- TRY IT
Your response should contain each line of the data that includes "static".

[Records from a data source]
——————

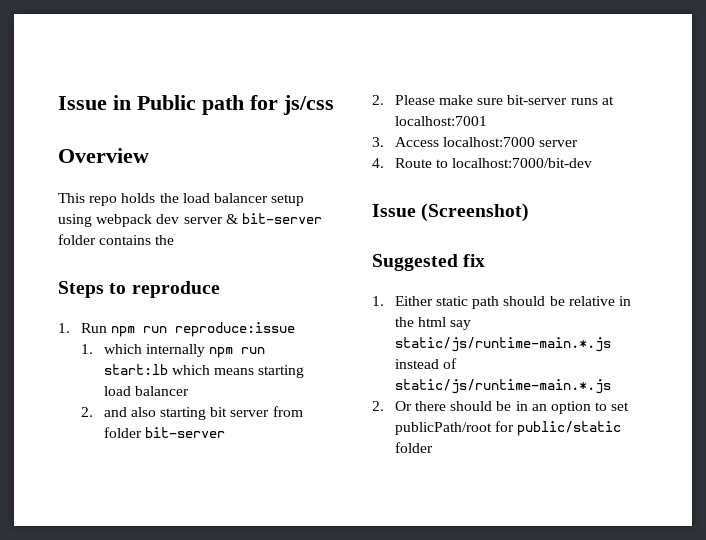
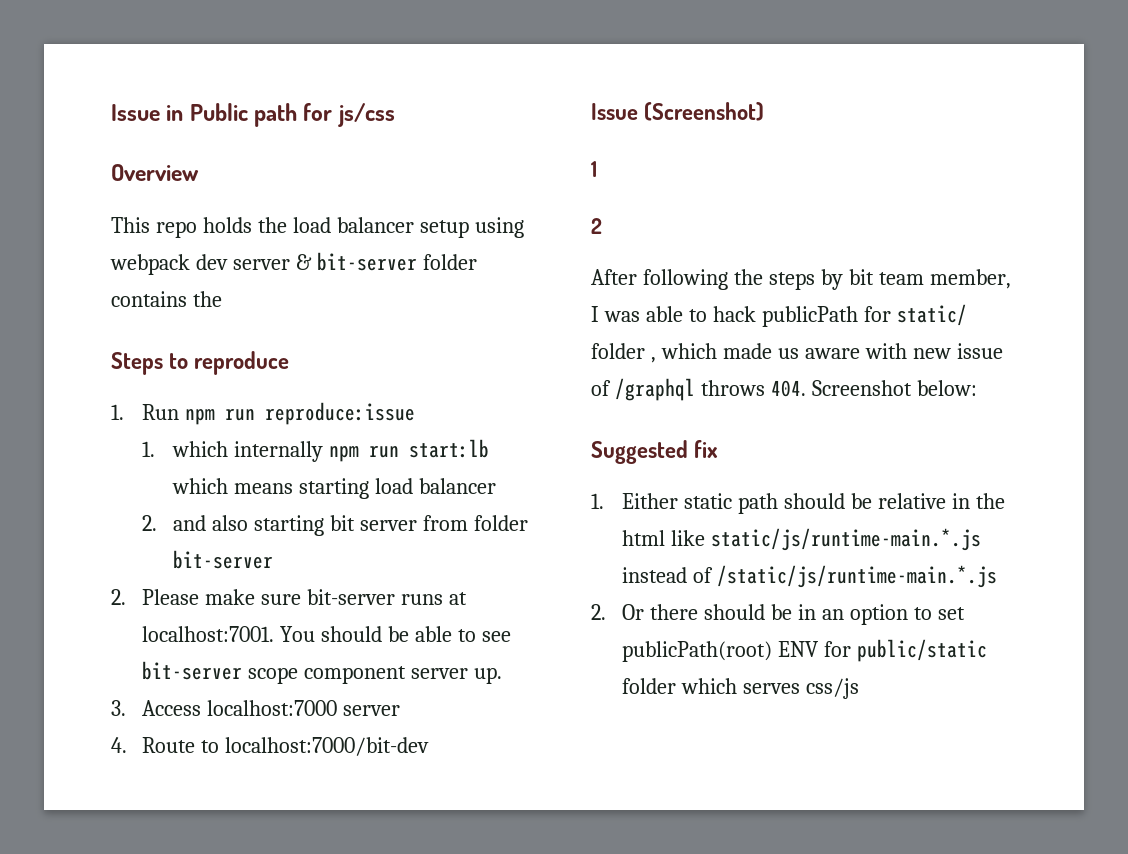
[394,116,487,126] localhost:7001 -> [142,626,511,642] [142,661,502,684] localhost:7001. You should be able to see bit-server scope component server up.
(530, 212) none -> [591,161,597,177] [591,218,602,234] [591,269,1011,290] [591,304,967,327] [591,343,1003,363] [591,378,977,401] // 1 // 2 // After following the steps by bit team member, I was able to hack publicPath for static/ folder , which made us aware with new issue of /graphql throws 404. Screenshot below:
[450,320,472,330] say -> [671,530,706,546] like
[394,379,611,394] static/js/runtime-main.*.js -> [716,565,997,588] /static/js/runtime-main.*.js
[394,422,492,435] publicPath/root -> [622,641,820,662] publicPath(root) ENV
(433, 447) none -> [681,678,859,699] which serves css/js

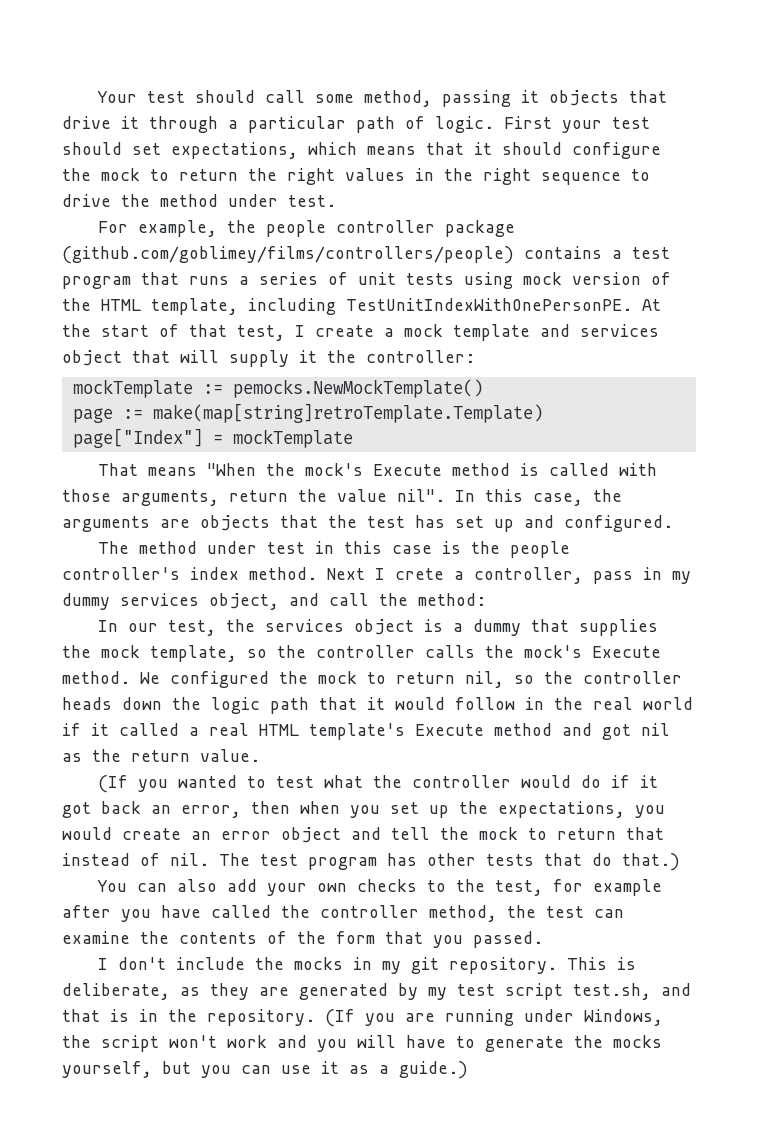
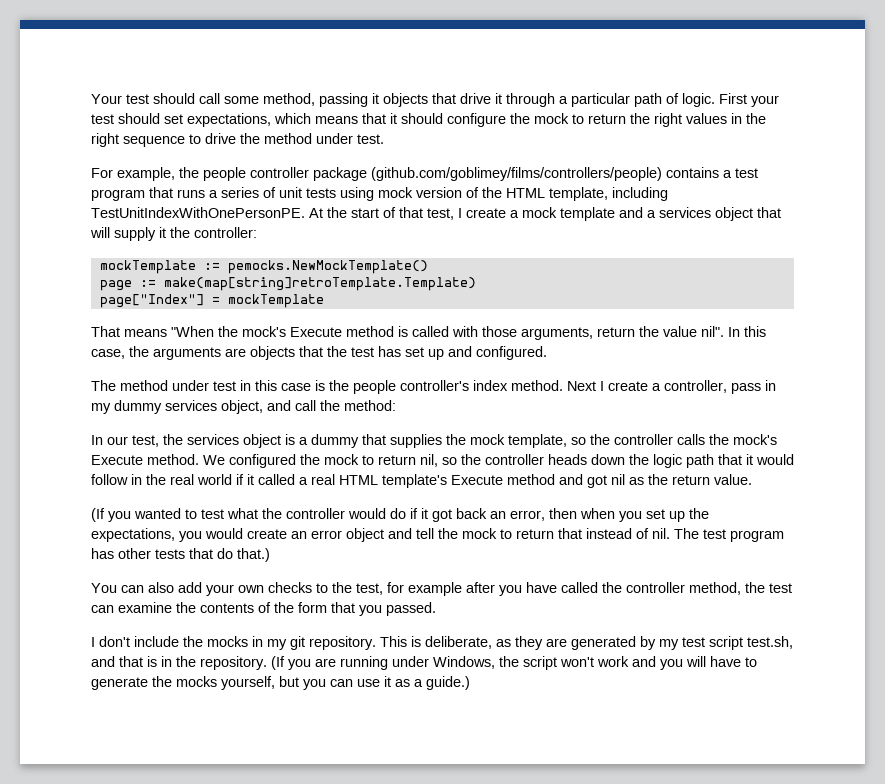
(570, 330) none -> [647,210,656,218] a
[395,568,444,580] crete -> [608,381,648,391] create

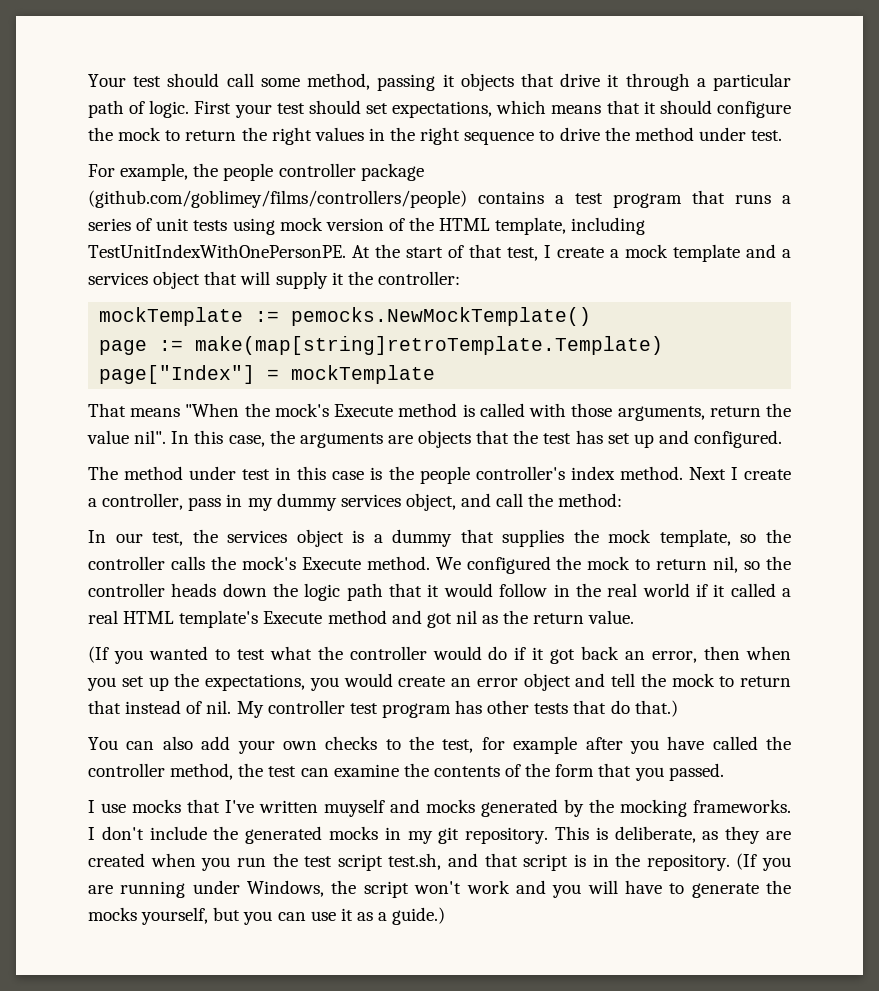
[674,528,699,539] The -> [236,700,345,718] My controller
(95, 642) none -> [101,799,791,817] [88,827,95,840] use mocks that I've written muyself and mocks generated by the mocking frameworks. I
(203, 641) none -> [245,826,323,844] generated
[571,636,679,650] generated by my -> [88,853,298,871] created when you run the
(143, 661) none -> [523,854,569,871] script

——————

- RESPONSE AREA
(530, 212) none -> [591,161,597,177] [591,218,602,234] [591,269,1011,290] [591,304,967,327] [591,343,1003,363] [591,378,977,401] // 1 // 2 // After following the steps by bit team member, I was able to hack publicPath for static/ folder , which made us aware with new issue of /graphql throws 404. Screenshot below:
[394,379,611,394] static/js/runtime-main.*.js -> [716,565,997,588] /static/js/runtime-main.*.js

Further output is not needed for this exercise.